▶ [Screenshot and code edit data]
+ + +
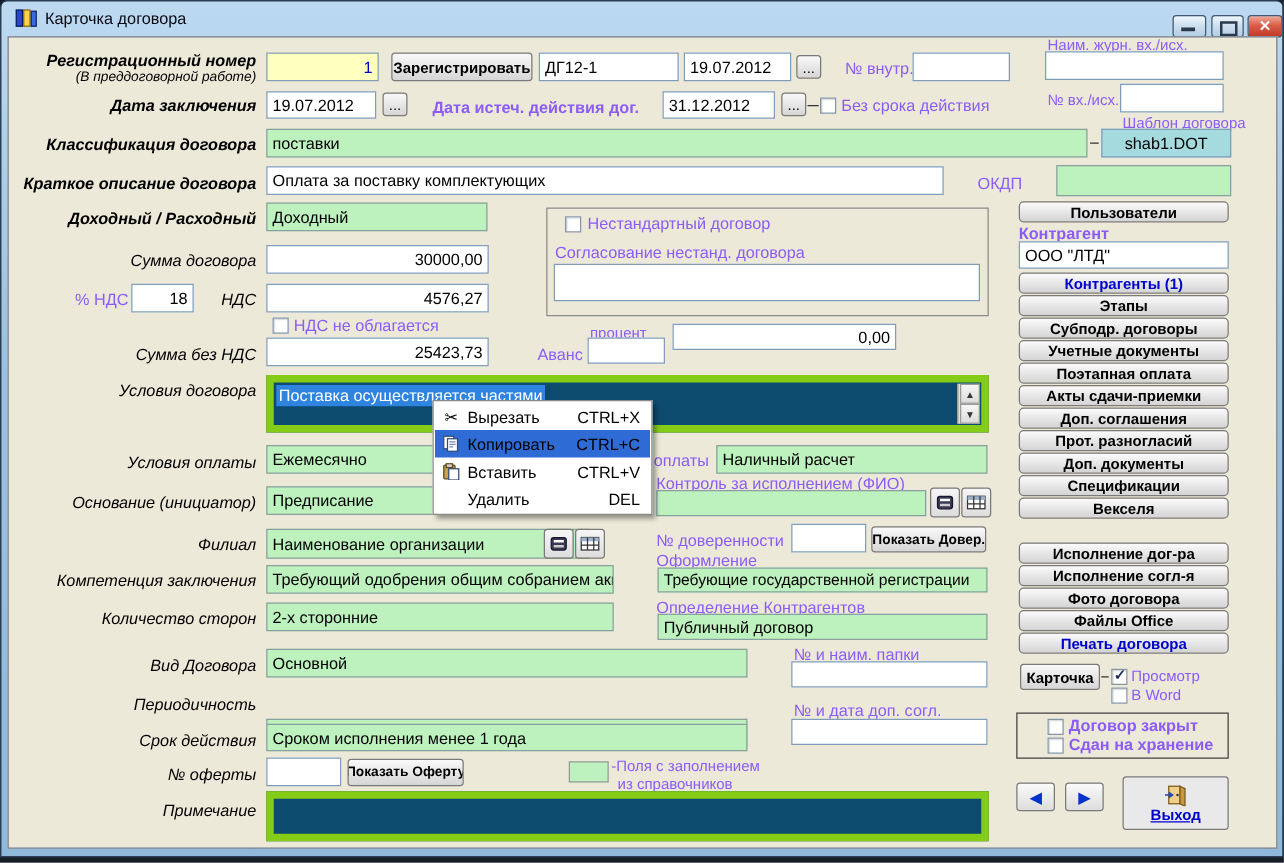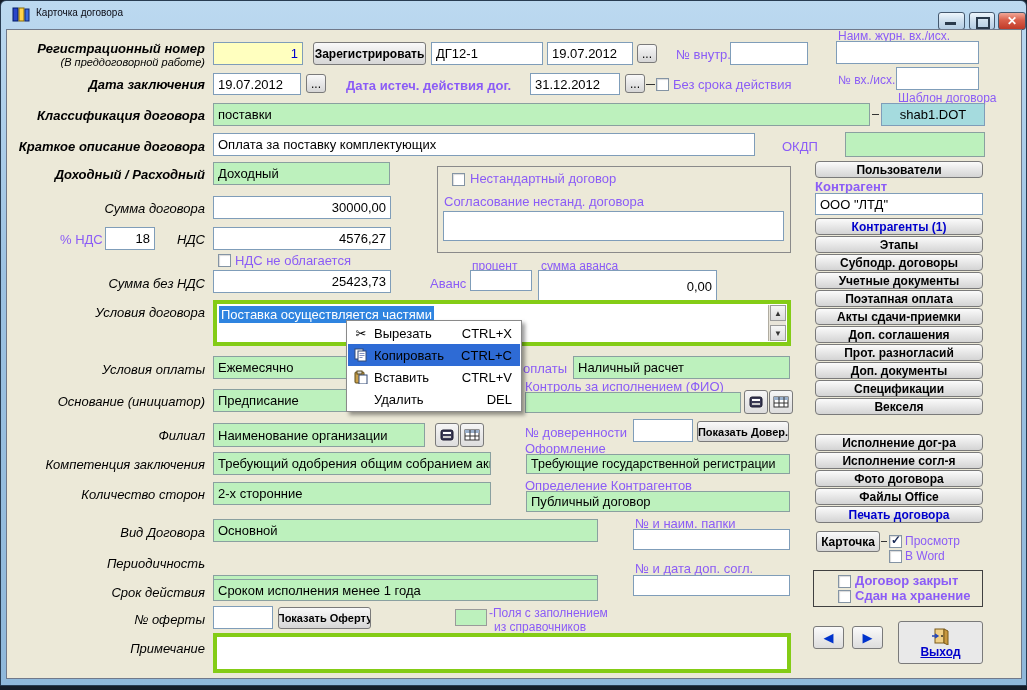--- a/index.html
+++ b/index.html
@@ -1,20 +1,20 @@
 <!DOCTYPE html>
 <html><head>
 <meta charset="utf-8">
 <style>
   html,body{margin:0;padding:0;background:#555;}
   #win{position:relative;width:1027px;height:690px;font-family:"Liberation Sans",sans-serif;background:#151d28;overflow:hidden;-webkit-font-smoothing:antialiased;}
   .frame{position:absolute;left:0;top:0;width:1025px;height:684px;background:linear-gradient(#bcd9f0,#9cc2e2 40%,#8fb8da);border:1px solid #283c52;border-radius:6px 6px 0 0;}
   .client{position:absolute;left:6px;top:29px;width:1014px;height:648px;background:#ece9d8;border:1px solid #70798a;}
   .titlebar{position:absolute;left:0;top:0;width:1025px;height:29px;}
-  .title{position:absolute;left:36px;top:7px;font-size:10px;color:#0a0a14;}
+  .title{position:absolute;left:36px;top:7px;font-size:13px;color:#0a0a14;}
   .winbtn{position:absolute;top:12px;height:18px;border:1px solid #44586e;border-radius:3px;background:linear-gradient(#eef6fc,#cfe0ef 45%,#b4cde4);box-sizing:border-box;}
   .winbtn.close{background:linear-gradient(#f0a898,#d95f4a 45%,#c03a28);}
   .glyph-min{position:absolute;left:6px;bottom:4px;width:11px;height:3px;background:#2a3a4c;}
   .glyph-max{position:absolute;left:6px;top:4px;width:10px;height:8px;border:2px solid #2a3a4c;}
   .glyph-x{position:absolute;left:0;top:1px;width:100%;text-align:center;color:#fff;font-weight:bold;font-size:12px;}
   .lblr{position:absolute;right:822px;text-align:right;font-size:13px;color:#000;white-space:nowrap;font-style:italic;}
   .lbl{position:absolute;font-size:13px;color:#8b5cf6;white-space:nowrap;}
   .sm{font-size:12px;}
   .b{font-weight:bold;}
   .f{position:absolute;box-sizing:border-box;background:#fff;border:1px solid #7f9db9;font-size:13px;color:#000;display:flex;align-items:center;padding:0 4px;overflow:hidden;white-space:nowrap;}
@@ -22,21 +22,21 @@
   .f.yellow{background:#ffffbf;}
   .f.cyan{background:#a5dbde;justify-content:center;}
   .f.right{justify-content:flex-end;}
   .btn{position:absolute;box-sizing:border-box;background:linear-gradient(#f9f9f9,#e9e9e9 45%,#d6d6d6);border:1px solid #7a7a7a;border-radius:3px;font-size:12px;font-weight:bold;color:#000;display:flex;align-items:center;justify-content:center;white-space:nowrap;overflow:hidden;}
   .btn.small{font-weight:bold;font-size:11px;}
   .sbtn{position:absolute;left:815px;width:168px;height:17px;box-sizing:border-box;background:linear-gradient(#fbfbfb,#e9e9e9 45%,#d4d4d4);border:1px solid #7a7a7a;border-radius:4px;font-size:12px;font-weight:bold;color:#000;display:flex;align-items:center;justify-content:center;white-space:nowrap;}
   .cb{position:absolute;width:13px;height:13px;box-sizing:border-box;background:#fff;border:1px solid #8494a4;box-shadow:inset 1px 1px 1px rgba(0,0,0,.15);}
   .cb.checked::after{content:"✓";position:absolute;left:1px;top:-3px;font-size:12px;font-weight:bold;color:#1a2a55;}
   .dash{position:absolute;height:1px;background:#333;}
   .gbox{position:absolute;box-sizing:border-box;border:1px solid #8a8a8a;background:transparent;}
-  .ta{position:absolute;box-sizing:border-box;background:#ffffff;border:4px solid #84cc16;}
+  .ta{position:absolute;box-sizing:border-box;background:#0c4a6e;border:6px solid #84cc16;}
   .vsb{position:absolute;top:1px;right:1px;bottom:1px;width:17px;background:#e8e4d8;border-left:1px solid #b0aca0;}
   .sar{position:absolute;left:1px;width:14px;height:14px;background:linear-gradient(#f6f6f6,#dcdcdc);border:1px solid #9a9a9a;font-size:8px;color:#333;display:flex;align-items:center;justify-content:center;}
   .sel{display:inline-block;background:#2f84e0;color:#fff;font-size:13px;padding:1px 2px;margin:2px 0 0 2px;}
   .menu{position:absolute;left:346px;top:320px;width:172px;background:#fff;border:1px solid #8a8a8a;box-shadow:3px 3px 4px rgba(0,0,0,.4);z-index:50;padding:1px;}
   .mi{height:22px;display:flex;align-items:center;font-size:13px;color:#000;}
   .mi .ic{width:26px;display:flex;align-items:center;justify-content:center;flex:0 0 26px;}
   .mi .ml{flex:1;}
   .mi .ma{padding-right:8px;}
   .mi.hl{background:#2e6bd5;color:#000000;}
   .ibtn{position:absolute;width:24px;height:24px;box-sizing:border-box;background:linear-gradient(#f6f6f6,#ddd);border:1px solid #7a7a7a;border-radius:3px;display:flex;align-items:center;justify-content:center;}
@@ -172,21 +172,21 @@
   <div class="lblr" style="top:232px">НДС</div>
   <div class="f right" style="left:213px;top:227px;width:178px;height:23px">4576,27</div>
   <div class="cb" style="left:218px;top:254px"></div>
   <div class="lbl" style="left:235px;top:253px">НДС не облагается</div>
   <div class="lblr" style="top:276px">Сумма без НДС</div>
   <div class="f right" style="left:213px;top:270px;width:178px;height:23px">25423,73</div>
   <div class="lbl sm" style="left:472px;top:259px">процент</div>
   <div class="lbl" style="left:430px;top:276px">Аванс</div>
   <div class="f" style="left:470px;top:270px;width:62px;height:21px"></div>
   <div class="lbl sm" style="left:541px;top:259px">сумма аванса</div>
-  <div class="f right" style="left:538px;top:270px;width:179px;height:32px">0,00</div>
+  <div class="f right" style="left:538px;top:259px;width:179px;height:21px">0,00</div>
 
   <div class="lblr" style="top:305px">Условия договора</div>
   <div class="ta" style="left:213px;top:300px;width:578px;height:46px">
     <span class="sel">Поставка осуществляется частями</span>
     <div class="vsb">
       <div class="sar" style="top:0">▲</div>
       <div class="sar" style="bottom:0">▼</div>
     </div>
   </div>
 
@@ -209,21 +209,21 @@
         <rect x="1" y="2" width="14" height="10" fill="#fff" stroke="#333"></rect>
         <rect x="1" y="2" width="14" height="3" fill="#9ab0cc"></rect>
         <path d="M1 8h14M6 2v10M11 2v10" stroke="#333"></path>
       </svg>
     </div>
 
   <div class="lblr" style="top:394px">Основание (инициатор)</div>
   <div class="f green" style="left:213px;top:389px;width:280px;height:23px">Предписание</div>
 
   <div class="lblr" style="top:428px">Филиал</div>
-  <div class="f green" style="left:213px;top:423px;width:212px;height:24px">Наименование организации</div>
+  <div class="f green" style="left:213px;top:423px;width:258px;height:24px">Наименование организации</div>
   <div class="ibtn" style="left:435px;top:423px">
       <svg width="16" height="14" viewBox="0 0 16 14">
         <rect x="2" y="2" width="12" height="10" rx="2" fill="#3a3a55" stroke="#16162c"></rect>
         <rect x="4" y="4" width="8" height="2" fill="#fff"></rect>
         <rect x="4" y="8" width="8" height="2" fill="#ccc"></rect>
       </svg>
     </div>
   <div class="ibtn" style="left:460px;top:423px">
       <svg width="16" height="14" viewBox="0 0 16 14">
         <rect x="1" y="2" width="14" height="10" fill="#fff" stroke="#333"></rect>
+ + +
▶ [What the task asks] Do not include images; quote all of the entries above exactly.

▶ [Answer to the exercise]
--- a/index.html
+++ b/index.html
@@ -1,20 +1,20 @@
 <!DOCTYPE html>
 <html><head>
 <meta charset="utf-8">
 <style>
   html,body{margin:0;padding:0;background:#555;}
   #win{position:relative;width:1027px;height:690px;font-family:"Liberation Sans",sans-serif;background:#151d28;overflow:hidden;-webkit-font-smoothing:antialiased;}
   .frame{position:absolute;left:0;top:0;width:1025px;height:684px;background:linear-gradient(#bcd9f0,#9cc2e2 40%,#8fb8da);border:1px solid #283c52;border-radius:6px 6px 0 0;}
   .client{position:absolute;left:6px;top:29px;width:1014px;height:648px;background:#ece9d8;border:1px solid #70798a;}
   .titlebar{position:absolute;left:0;top:0;width:1025px;height:29px;}
-  .title{position:absolute;left:36px;top:7px;font-size:10px;color:#0a0a14;}
+  .title{position:absolute;left:36px;top:7px;font-size:13px;color:#0a0a14;}
   .winbtn{position:absolute;top:12px;height:18px;border:1px solid #44586e;border-radius:3px;background:linear-gradient(#eef6fc,#cfe0ef 45%,#b4cde4);box-sizing:border-box;}
   .winbtn.close{background:linear-gradient(#f0a898,#d95f4a 45%,#c03a28);}
   .glyph-min{position:absolute;left:6px;bottom:4px;width:11px;height:3px;background:#2a3a4c;}
   .glyph-max{position:absolute;left:6px;top:4px;width:10px;height:8px;border:2px solid #2a3a4c;}
   .glyph-x{position:absolute;left:0;top:1px;width:100%;text-align:center;color:#fff;font-weight:bold;font-size:12px;}
   .lblr{position:absolute;right:822px;text-align:right;font-size:13px;color:#000;white-space:nowrap;font-style:italic;}
   .lbl{position:absolute;font-size:13px;color:#8b5cf6;white-space:nowrap;}
   .sm{font-size:12px;}
   .b{font-weight:bold;}
   .f{position:absolute;box-sizing:border-box;background:#fff;border:1px solid #7f9db9;font-size:13px;color:#000;display:flex;align-items:center;padding:0 4px;overflow:hidden;white-space:nowrap;}
@@ -22,21 +22,21 @@
   .f.yellow{background:#ffffbf;}
   .f.cyan{background:#a5dbde;justify-content:center;}
   .f.right{justify-content:flex-end;}
   .btn{position:absolute;box-sizing:border-box;background:linear-gradient(#f9f9f9,#e9e9e9 45%,#d6d6d6);border:1px solid #7a7a7a;border-radius:3px;font-size:12px;font-weight:bold;color:#000;display:flex;align-items:center;justify-content:center;white-space:nowrap;overflow:hidden;}
   .btn.small{font-weight:bold;font-size:11px;}
   .sbtn{position:absolute;left:815px;width:168px;height:17px;box-sizing:border-box;background:linear-gradient(#fbfbfb,#e9e9e9 45%,#d4d4d4);border:1px solid #7a7a7a;border-radius:4px;font-size:12px;font-weight:bold;color:#000;display:flex;align-items:center;justify-content:center;white-space:nowrap;}
   .cb{position:absolute;width:13px;height:13px;box-sizing:border-box;background:#fff;border:1px solid #8494a4;box-shadow:inset 1px 1px 1px rgba(0,0,0,.15);}
   .cb.checked::after{content:"✓";position:absolute;left:1px;top:-3px;font-size:12px;font-weight:bold;color:#1a2a55;}
   .dash{position:absolute;height:1px;background:#333;}
   .gbox{position:absolute;box-sizing:border-box;border:1px solid #8a8a8a;background:transparent;}
-  .ta{position:absolute;box-sizing:border-box;background:#ffffff;border:4px solid #84cc16;}
+  .ta{position:absolute;box-sizing:border-box;background:#0c4a6e;border:6px solid #84cc16;}
   .vsb{position:absolute;top:1px;right:1px;bottom:1px;width:17px;background:#e8e4d8;border-left:1px solid #b0aca0;}
   .sar{position:absolute;left:1px;width:14px;height:14px;background:linear-gradient(#f6f6f6,#dcdcdc);border:1px solid #9a9a9a;font-size:8px;color:#333;display:flex;align-items:center;justify-content:center;}
   .sel{display:inline-block;background:#2f84e0;color:#fff;font-size:13px;padding:1px 2px;margin:2px 0 0 2px;}
   .menu{position:absolute;left:346px;top:320px;width:172px;background:#fff;border:1px solid #8a8a8a;box-shadow:3px 3px 4px rgba(0,0,0,.4);z-index:50;padding:1px;}
   .mi{height:22px;display:flex;align-items:center;font-size:13px;color:#000;}
   .mi .ic{width:26px;display:flex;align-items:center;justify-content:center;flex:0 0 26px;}
   .mi .ml{flex:1;}
   .mi .ma{padding-right:8px;}
   .mi.hl{background:#2e6bd5;color:#000000;}
   .ibtn{position:absolute;width:24px;height:24px;box-sizing:border-box;background:linear-gradient(#f6f6f6,#ddd);border:1px solid #7a7a7a;border-radius:3px;display:flex;align-items:center;justify-content:center;}
@@ -172,21 +172,21 @@
   <div class="lblr" style="top:232px">НДС</div>
   <div class="f right" style="left:213px;top:227px;width:178px;height:23px">4576,27</div>
   <div class="cb" style="left:218px;top:254px"></div>
   <div class="lbl" style="left:235px;top:253px">НДС не облагается</div>
   <div class="lblr" style="top:276px">Сумма без НДС</div>
   <div class="f right" style="left:213px;top:270px;width:178px;height:23px">25423,73</div>
   <div class="lbl sm" style="left:472px;top:259px">процент</div>
   <div class="lbl" style="left:430px;top:276px">Аванс</div>
   <div class="f" style="left:470px;top:270px;width:62px;height:21px"></div>
   <div class="lbl sm" style="left:541px;top:259px">сумма аванса</div>
-  <div class="f right" style="left:538px;top:270px;width:179px;height:32px">0,00</div>
+  <div class="f right" style="left:538px;top:259px;width:179px;height:21px">0,00</div>
 
   <div class="lblr" style="top:305px">Условия договора</div>
   <div class="ta" style="left:213px;top:300px;width:578px;height:46px">
     <span class="sel">Поставка осуществляется частями</span>
     <div class="vsb">
       <div class="sar" style="top:0">▲</div>
       <div class="sar" style="bottom:0">▼</div>
     </div>
   </div>
 
@@ -209,21 +209,21 @@
         <rect x="1" y="2" width="14" height="10" fill="#fff" stroke="#333"></rect>
         <rect x="1" y="2" width="14" height="3" fill="#9ab0cc"></rect>
         <path d="M1 8h14M6 2v10M11 2v10" stroke="#333"></path>
       </svg>
     </div>
 
   <div class="lblr" style="top:394px">Основание (инициатор)</div>
   <div class="f green" style="left:213px;top:389px;width:280px;height:23px">Предписание</div>
 
   <div class="lblr" style="top:428px">Филиал</div>
-  <div class="f green" style="left:213px;top:423px;width:212px;height:24px">Наименование организации</div>
+  <div class="f green" style="left:213px;top:423px;width:258px;height:24px">Наименование организации</div>
   <div class="ibtn" style="left:435px;top:423px">
       <svg width="16" height="14" viewBox="0 0 16 14">
         <rect x="2" y="2" width="12" height="10" rx="2" fill="#3a3a55" stroke="#16162c"></rect>
         <rect x="4" y="4" width="8" height="2" fill="#fff"></rect>
         <rect x="4" y="8" width="8" height="2" fill="#ccc"></rect>
       </svg>
     </div>
   <div class="ibtn" style="left:460px;top:423px">
       <svg width="16" height="14" viewBox="0 0 16 14">
         <rect x="1" y="2" width="14" height="10" fill="#fff" stroke="#333"></rect>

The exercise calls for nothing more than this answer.